__YOUR ASSIGNMENT__
The answer should consist of each line below that contains the word "logos".

__MATERIALS PROVIDED__
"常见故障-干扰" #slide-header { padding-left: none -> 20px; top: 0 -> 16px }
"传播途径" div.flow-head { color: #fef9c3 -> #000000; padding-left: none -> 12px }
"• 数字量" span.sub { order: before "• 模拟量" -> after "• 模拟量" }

---

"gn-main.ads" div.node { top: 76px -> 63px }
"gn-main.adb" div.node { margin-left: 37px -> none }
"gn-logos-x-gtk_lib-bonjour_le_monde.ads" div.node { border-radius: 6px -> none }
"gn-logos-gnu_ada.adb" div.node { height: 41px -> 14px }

__FINAL ANSWER__
"gn-logos-x-gtk_lib-bonjour_le_monde.ads" div.node { border-radius: 6px -> none }
"gn-logos-gnu_ada.adb" div.node { height: 41px -> 14px }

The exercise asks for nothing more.